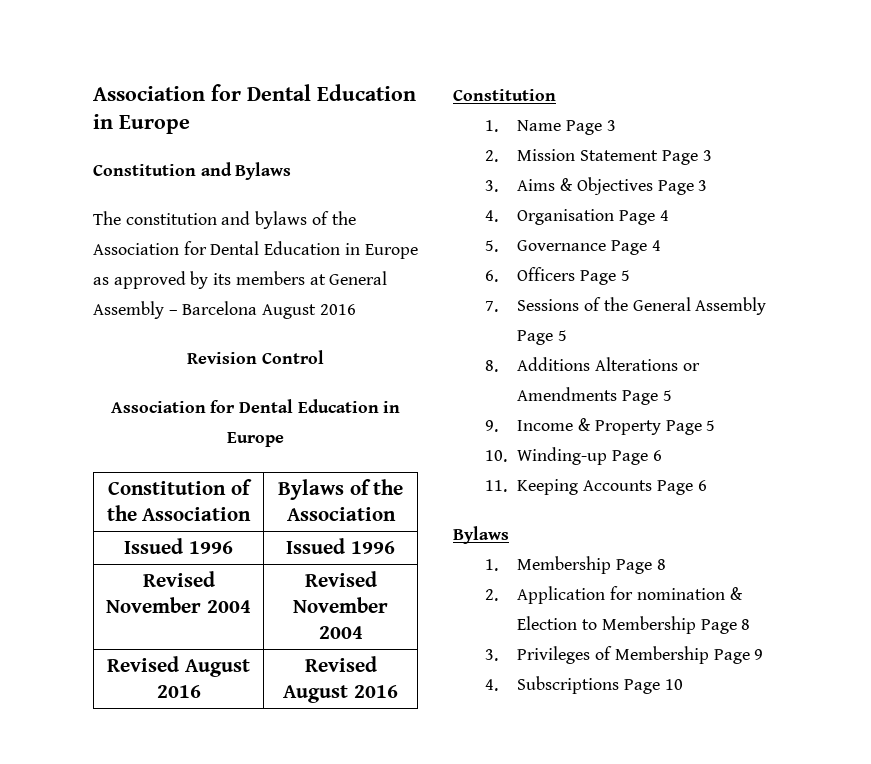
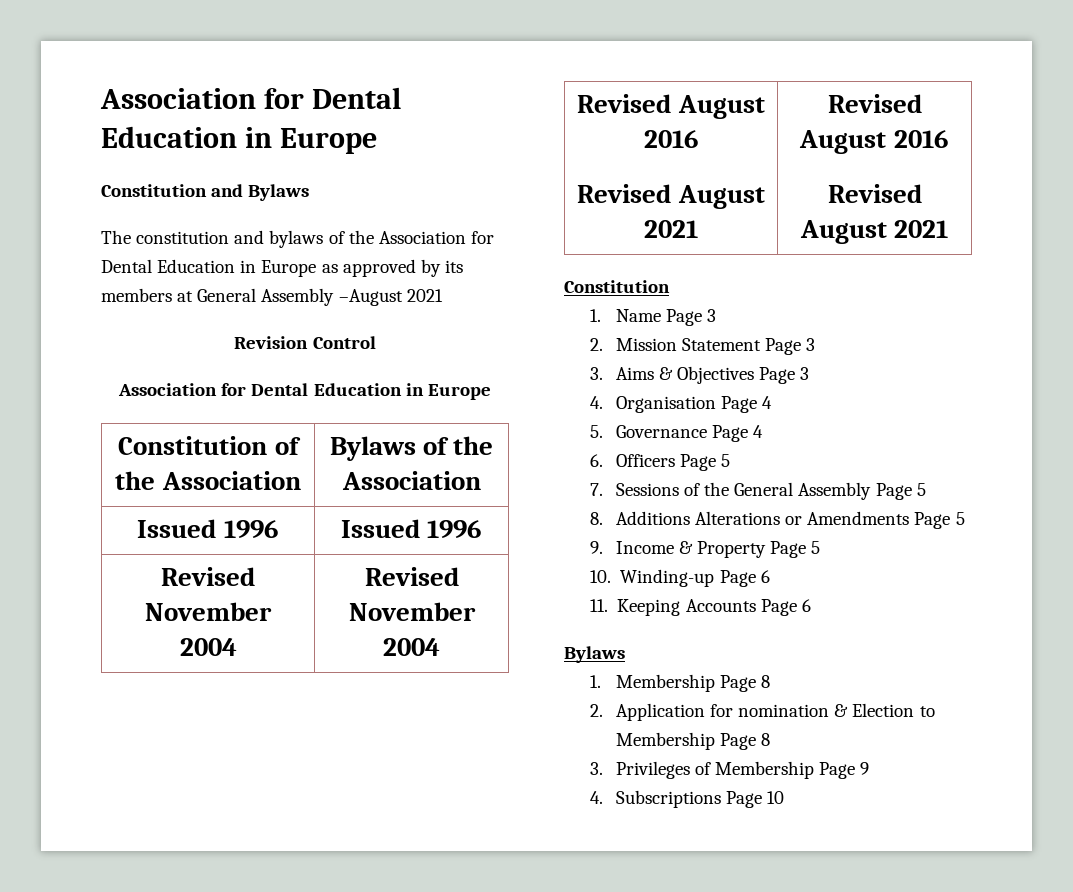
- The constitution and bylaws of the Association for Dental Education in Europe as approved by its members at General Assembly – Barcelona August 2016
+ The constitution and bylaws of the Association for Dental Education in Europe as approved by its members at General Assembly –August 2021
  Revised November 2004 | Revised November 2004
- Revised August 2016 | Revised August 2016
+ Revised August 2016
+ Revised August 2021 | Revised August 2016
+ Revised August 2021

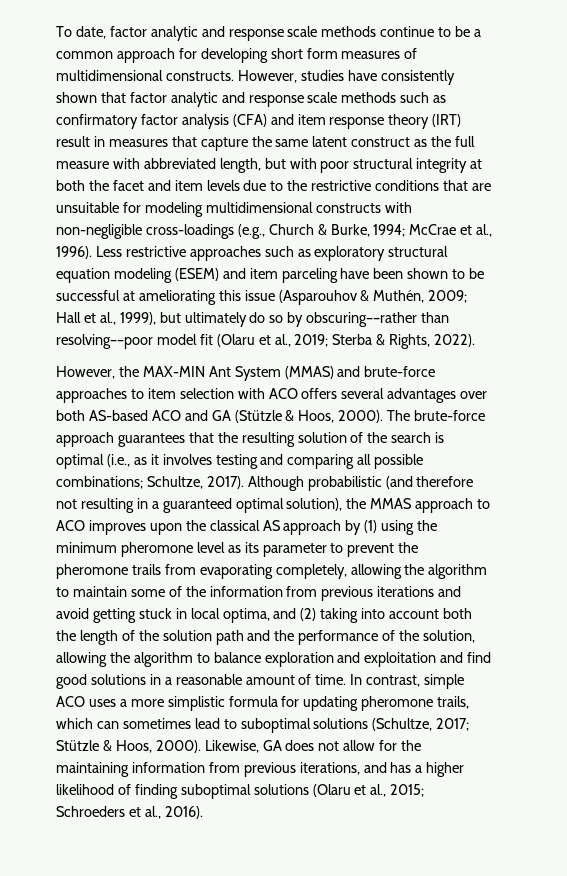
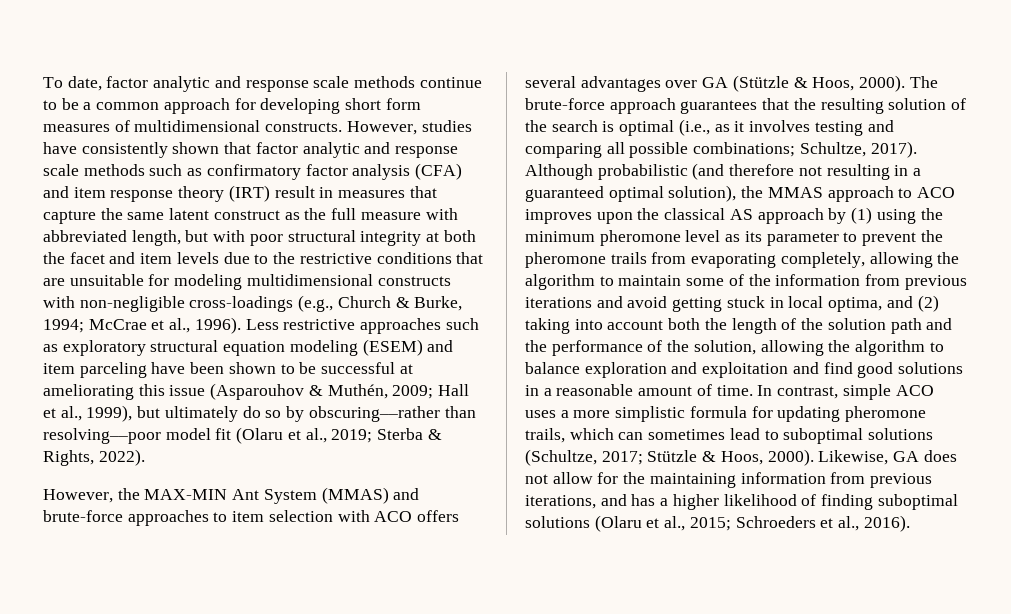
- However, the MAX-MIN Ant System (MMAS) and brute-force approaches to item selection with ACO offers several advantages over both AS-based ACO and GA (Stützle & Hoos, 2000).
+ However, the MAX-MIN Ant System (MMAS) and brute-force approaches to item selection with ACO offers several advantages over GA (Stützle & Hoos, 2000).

□ □ □

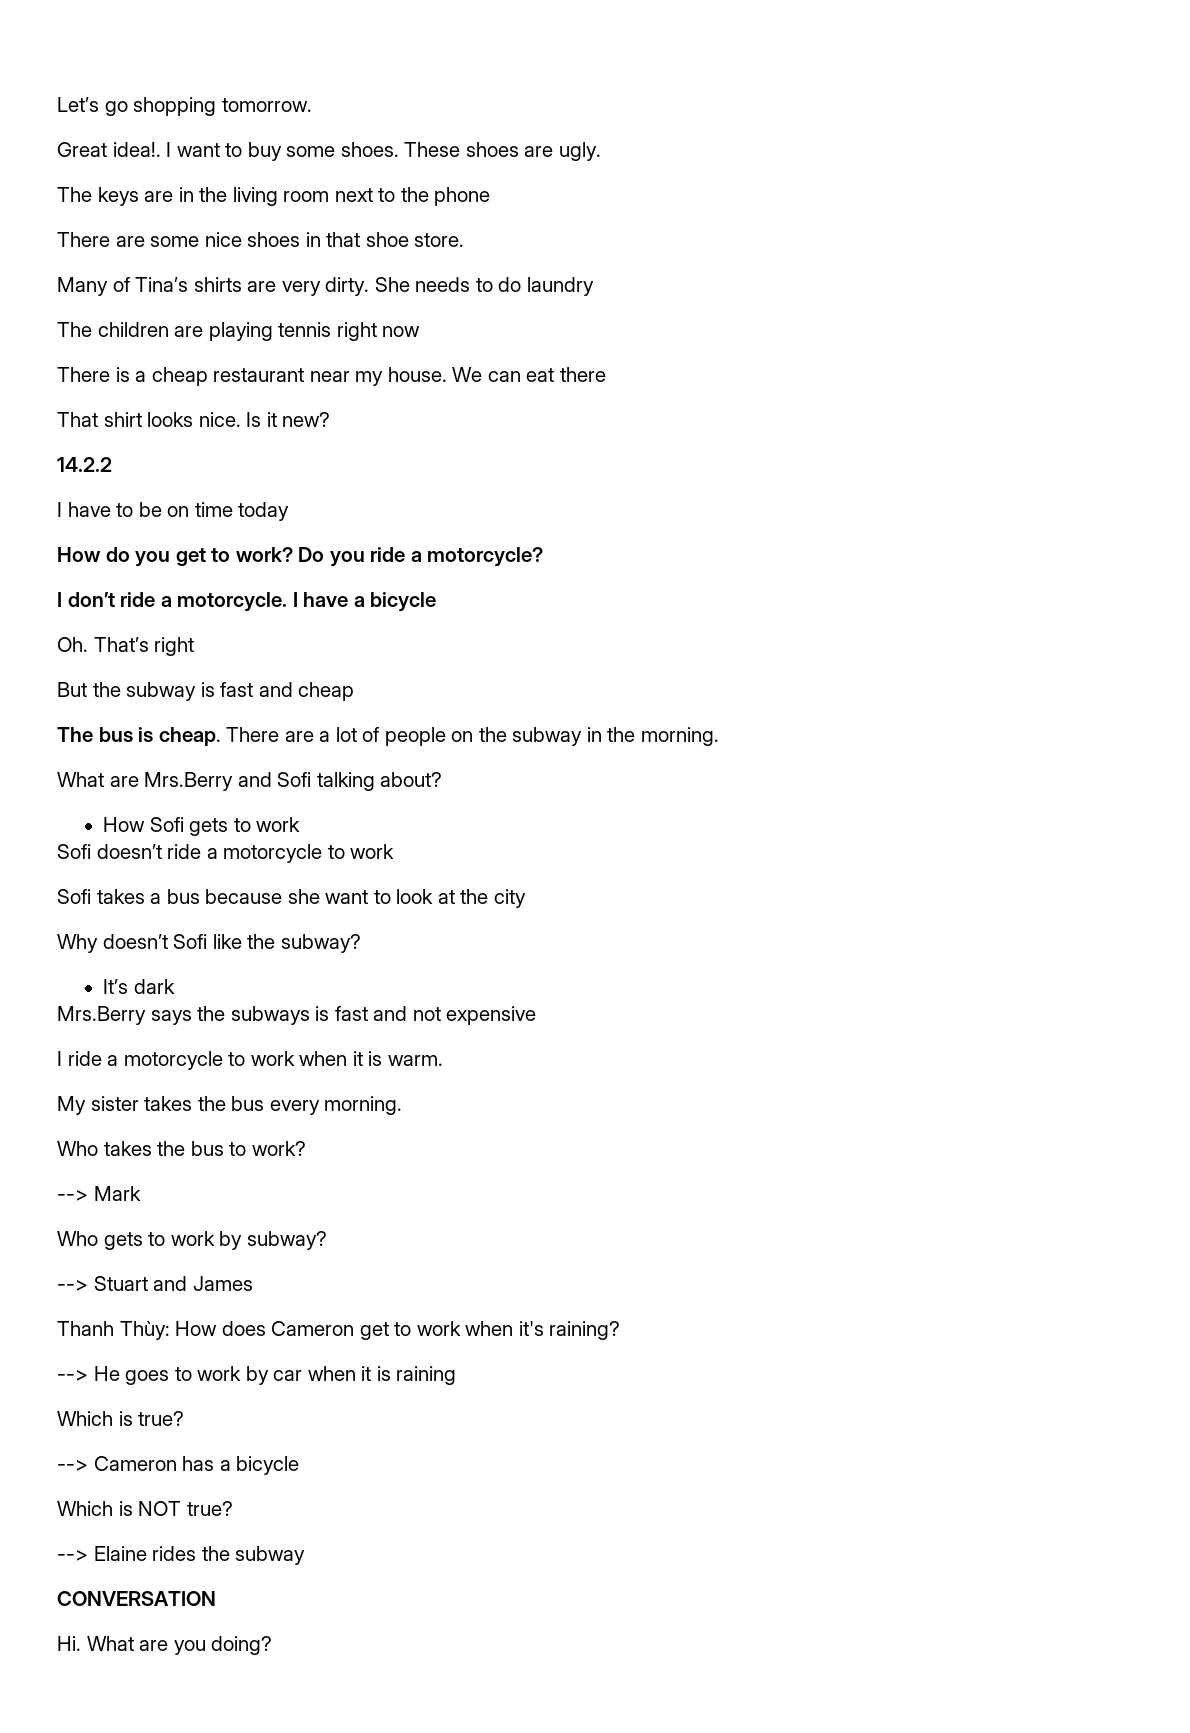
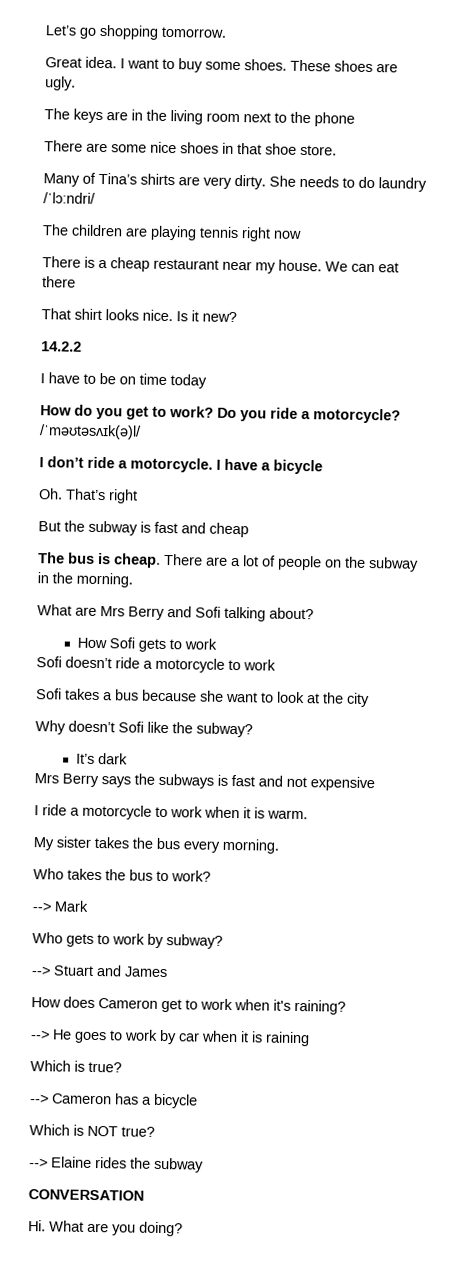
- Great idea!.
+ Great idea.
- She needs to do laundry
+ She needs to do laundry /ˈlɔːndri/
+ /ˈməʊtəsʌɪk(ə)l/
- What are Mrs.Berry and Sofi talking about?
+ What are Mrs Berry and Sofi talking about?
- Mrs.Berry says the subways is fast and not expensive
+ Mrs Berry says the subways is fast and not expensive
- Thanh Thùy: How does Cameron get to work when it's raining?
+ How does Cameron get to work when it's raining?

□ □ □

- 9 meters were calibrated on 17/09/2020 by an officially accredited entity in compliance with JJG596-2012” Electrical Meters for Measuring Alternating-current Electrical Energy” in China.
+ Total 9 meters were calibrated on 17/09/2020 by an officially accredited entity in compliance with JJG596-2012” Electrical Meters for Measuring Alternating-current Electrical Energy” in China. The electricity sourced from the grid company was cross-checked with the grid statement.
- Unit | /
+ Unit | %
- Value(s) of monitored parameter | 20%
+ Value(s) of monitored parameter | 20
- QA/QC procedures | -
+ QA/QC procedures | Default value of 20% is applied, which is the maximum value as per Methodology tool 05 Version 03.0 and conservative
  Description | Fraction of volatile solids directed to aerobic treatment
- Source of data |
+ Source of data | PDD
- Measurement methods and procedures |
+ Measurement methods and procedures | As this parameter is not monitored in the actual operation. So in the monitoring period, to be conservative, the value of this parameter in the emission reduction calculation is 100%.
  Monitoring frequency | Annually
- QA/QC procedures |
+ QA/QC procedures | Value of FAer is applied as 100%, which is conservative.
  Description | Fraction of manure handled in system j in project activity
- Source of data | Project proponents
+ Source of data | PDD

□ □ □

* _EXERCISE GOAL_
Whenever the word "conservative" appears in a line above, copy that line.

* _RESULT FOR THIS TASK_
+ QA/QC procedures | Default value of 20% is applied, which is the maximum value as per Methodology tool 05 Version 03.0 and conservative
+ Measurement methods and procedures | As this parameter is not monitored in the actual operation. So in the monitoring period, to be conservative, the value of this parameter in the emission reduction calculation is 100%.
+ QA/QC procedures | Value of FAer is applied as 100%, which is conservative.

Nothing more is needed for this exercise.